▸ WORK REQUIRED: Restate every entry verbatim; drop the pictures.
═════ GIVEN RECORDS
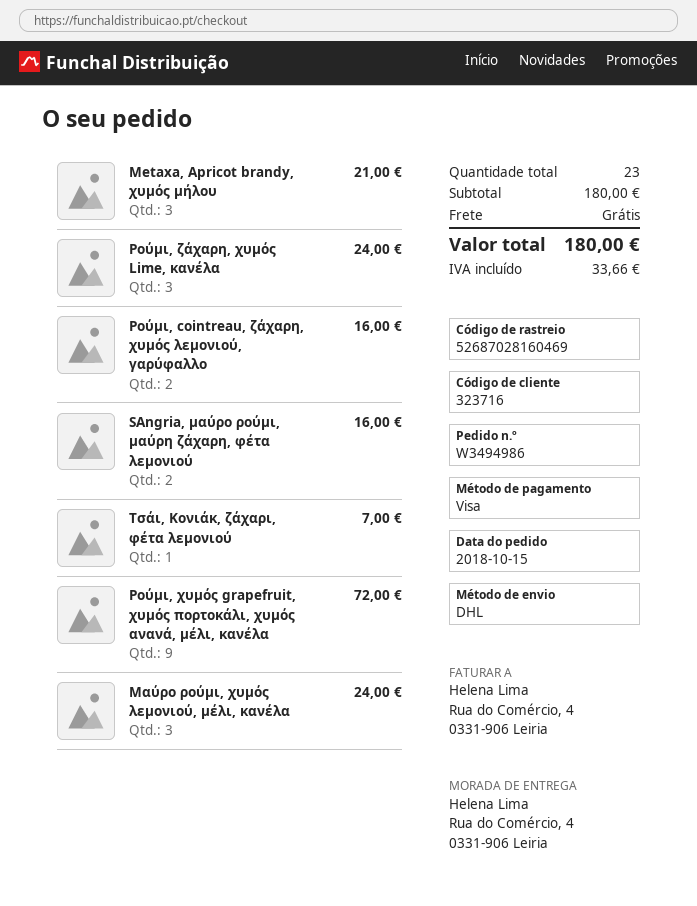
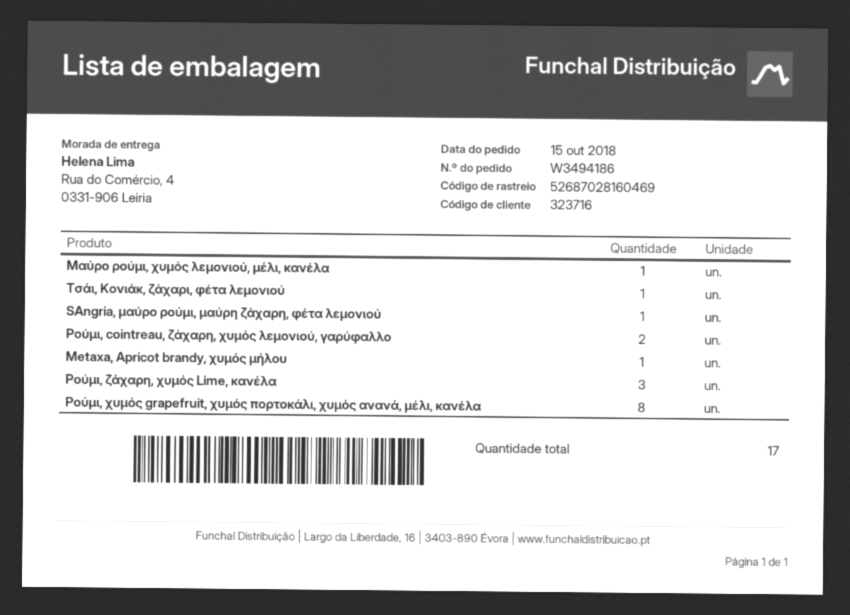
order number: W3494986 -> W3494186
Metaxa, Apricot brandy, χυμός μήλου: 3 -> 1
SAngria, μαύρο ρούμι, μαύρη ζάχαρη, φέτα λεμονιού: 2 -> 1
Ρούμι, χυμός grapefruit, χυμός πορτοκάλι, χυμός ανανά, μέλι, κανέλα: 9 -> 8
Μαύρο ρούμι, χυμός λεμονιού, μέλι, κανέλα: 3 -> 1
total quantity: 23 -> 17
══════════
▸ RESPONSE FOR THIS EXERCISE:
order number: W3494986 -> W3494186
Metaxa, Apricot brandy, χυμός μήλου: 3 -> 1
SAngria, μαύρο ρούμι, μαύρη ζάχαρη, φέτα λεμονιού: 2 -> 1
Ρούμι, χυμός grapefruit, χυμός πορτοκάλι, χυμός ανανά, μέλι, κανέλα: 9 -> 8
Μαύρο ρούμι, χυμός λεμονιού, μέλι, κανέλα: 3 -> 1
total quantity: 23 -> 17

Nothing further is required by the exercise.